I guess we all define "romantic" differently. To me the combination of affection and sex is the very essence of romance.

Very interesting re: Onassis. Yes, I believe this pattern is very much alive. It seems possible that it has elements of hard wiring in the species. And that brings me back to my original evolutionary interest. I would love to know when and how the behavior appeared. Bonobo chimps, the closest simians to us in sexual behavior, don't appear to do buttfucking (although they practice other homosexual behaviors), and regular chimps definitely wouldn't. In fact, Christopher Ryan in Sex at Dawn, thinks that pre-agricultural homo sapiens, like bonobos, did not have long-term sexual bonds of any type, but did group parenting, like bonobos and many foragers do today.

So when did it arise? It seems to me it must have been a cultural invention at first (culture being the human specialty), which means a couple of dudes must have thought it up and tried it. And that's the story I want to write.

Then it must have achieved some level of wiring later on, like straight marriage (although Ryan thinks even straight monogamy is weakly wired even today, and he seems to believe the stories about bisexuality not being real).

My premise is that some adolescent kid was the inventor. He witnessed his sister getting fucked really good, and envied her. Later he went and sat on her boyfriend's dick, and voila, the man-boy buttfuck was invented. Then egalitarian buttfucking (flipfucking) later on.

I Googled around about Pompey and found nothing. I don't find mention of personal contact between Pompey and Caesar before 59 BC, when they formed the Triumvirate with a colleague, and Caesar gave Pompey his daughter in marriage (as an essentially political act). Caesar was 41 and Pompey 47, definitely too old for it to have had any man-boy trappings, and too politically established for it to have been any kind of mentorship. Caesar gave his daughter to the 6-years-older man as the act of a political ally, not a protege or mentor. And the idea of egalitarian sexuality between them is even more psychologically implausible. Their relationship was always political, it seems to me.

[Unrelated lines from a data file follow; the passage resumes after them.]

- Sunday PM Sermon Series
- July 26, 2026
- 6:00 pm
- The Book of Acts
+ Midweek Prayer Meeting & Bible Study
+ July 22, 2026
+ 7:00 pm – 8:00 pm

Interestingly, the Wiki article on Caesar says Marc Antony charged that the relations between Julius and his nephew Octavian involved man-boy sexuality. That would have been a little more plausible, but I don't trust the source. Antony had good reasons for wanting to defame both of them, and accusing them of the effeminate Greek practice, still accepted but considered a sign of weakness, would have been the perfect accusation.
 
The romance involved, yes, is open to interpretation. My reading of the Greek-style relationship of man and boy, though, doesn't relate affection toward the boy as being attached to the sex act. It's more an affection for the individual as a person. My reading of the arrangement and the mind-set of the times is that male-male sex was an extension of physical exercise and conditioning. Just part of toning up and worshiping the body (his and your own) and its natural functions. You admired the physical body of another male and it aroused you, you worshiped it if you could and celebrated your own at the same time. Any emotional affection you had for that male was separate from this.

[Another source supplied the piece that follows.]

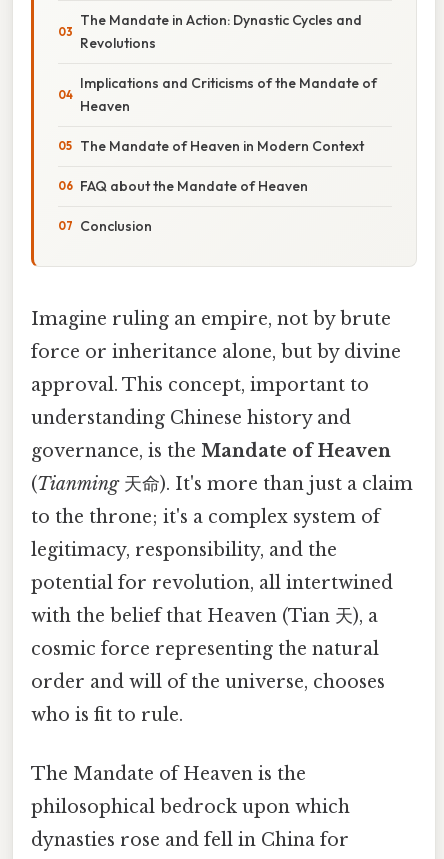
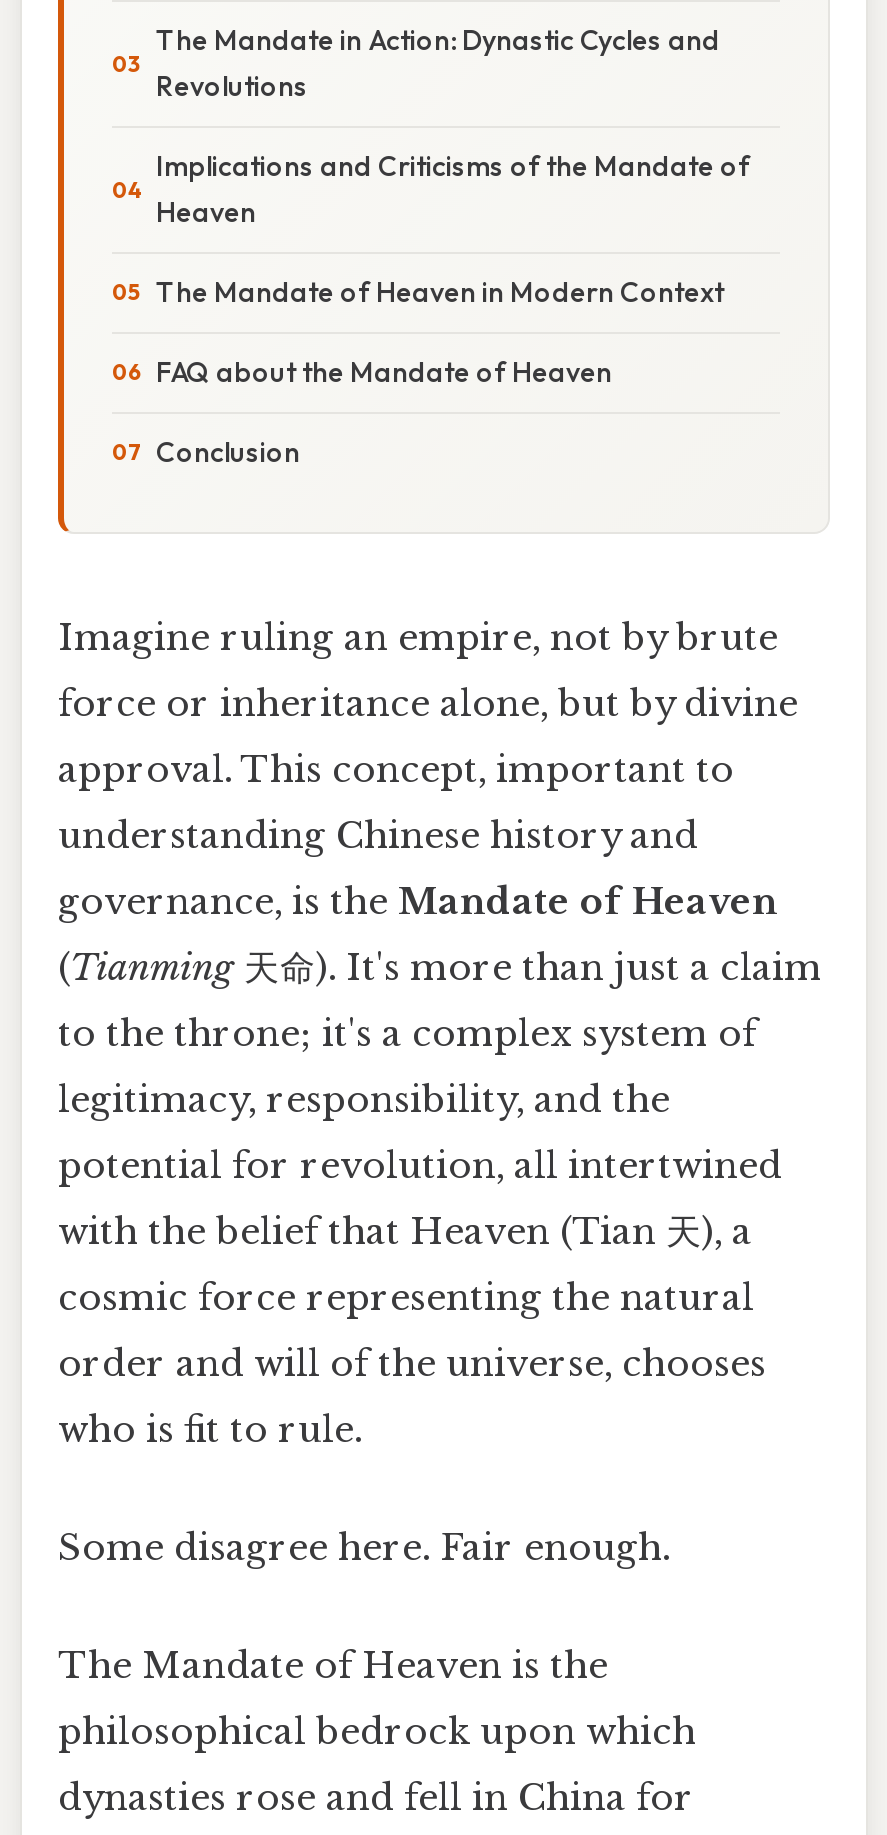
+ Some disagree here. Fair enough.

I think this is how having a heterosexual relationship and a family coexisted naturally at the time with both having a full service boy around or even a good buddy or two nearer to your age.
 
For the purpose of writing a LIT story as requested by the OP: who CARES about any actual history? Just make stuff up! Posit a tribe where somebody found that a thumb up the anus felt good for the thumbee (when done properly), then expanded to penis-in-anus sex (guys just gotta stick that thing anywhere), then to guys daisychaining front-to-rear. The question then becomes: who was the first Lucky Maurice?
 
For the purpose of writing a LIT story as requested by the OP: who CARES about any actual history? Just make stuff up! Posit a tribe where somebody found that a thumb up the anus felt good for the thumbee (when done properly), then expanded to penis-in-anus sex (guys just gotta stick that thing anywhere), then to guys daisychaining front-to-rear. The question then becomes: who was the first Lucky Maurice?

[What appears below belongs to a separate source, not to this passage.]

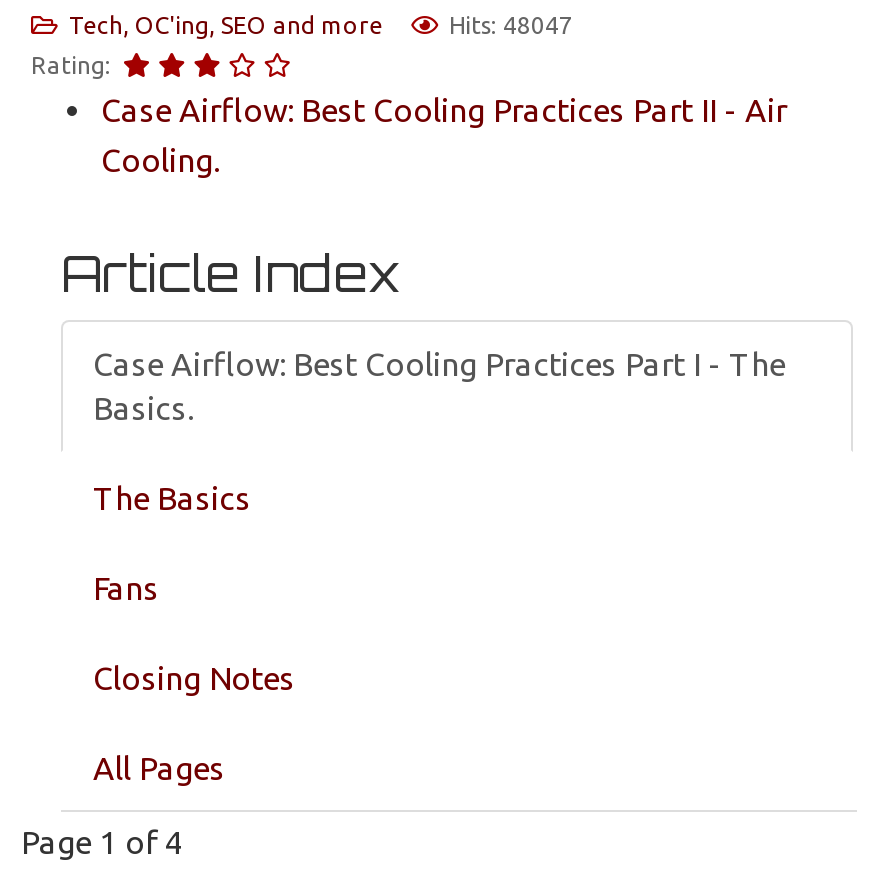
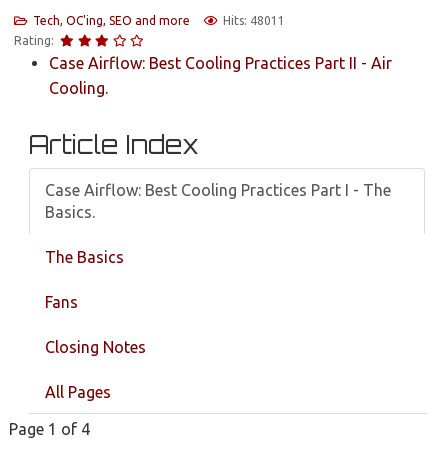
- Hits: 48047
+ Hits: 48011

I agree, which is why, after an initial tongue-in-cheek response, I dropped that discussion out of my posts. Who could know? And why does thinking you know control a short story you're writing?
 
my take on erotic historical fiction

who CARES about any actual history? Just make stuff up!

I do. For me the enjoyment of writing, or reading, historical fiction is about imagining what it was really like for the people at the time, verified by its resonance with my own emotional life today. And if one goes further back into the paleolithic, imagining what it was like to be a pre-human person in a band of foragers, where sexual practices were evolving as part of human relationships. Just imagining any old silly thing wouldn't be engaging, or sexy. About homosex in ancient Greece, there too I want to connect what it must have really felt like for Socrates and Alcibiades, verified by how it felt for me when I was still married with a family and had a male fuckbuddy on the side -- although for me the egalitarian pattern has always been preferable to the age-ranked thing, which is why Alexander and Hephaestaion interest me more. Of course I had (and have) impersonal sex too, but it wasn't (and isn't) emotionally interesting, so why write about it. Cock in pussy. Cock in ass. ho - hum....

so the question of "who was the lucky first Maurice?" can only be (for me) "what did it feel like to be him, in the context of his human relationships?" and any old thumb-up-the-ass fantasy wouldn't have the emotional credibility to be interesting, or sexy.

different strokes, eh?
 
caring when appropriate

@biflipperguy:
Yes, when writing historical fiction, tis best to work within the framework of reality, of known history. My point was that an ORIGIN story would be pre-historical, undocumented -- so a LIT author is free to invent any scenario(s) desired. The discoveries of fire, weaponry, music, and anal sex can all be written about in imaginative ways, little constrained by preconceptions. Each was likely discovered independently many times, so many origin scenarios may be contrived.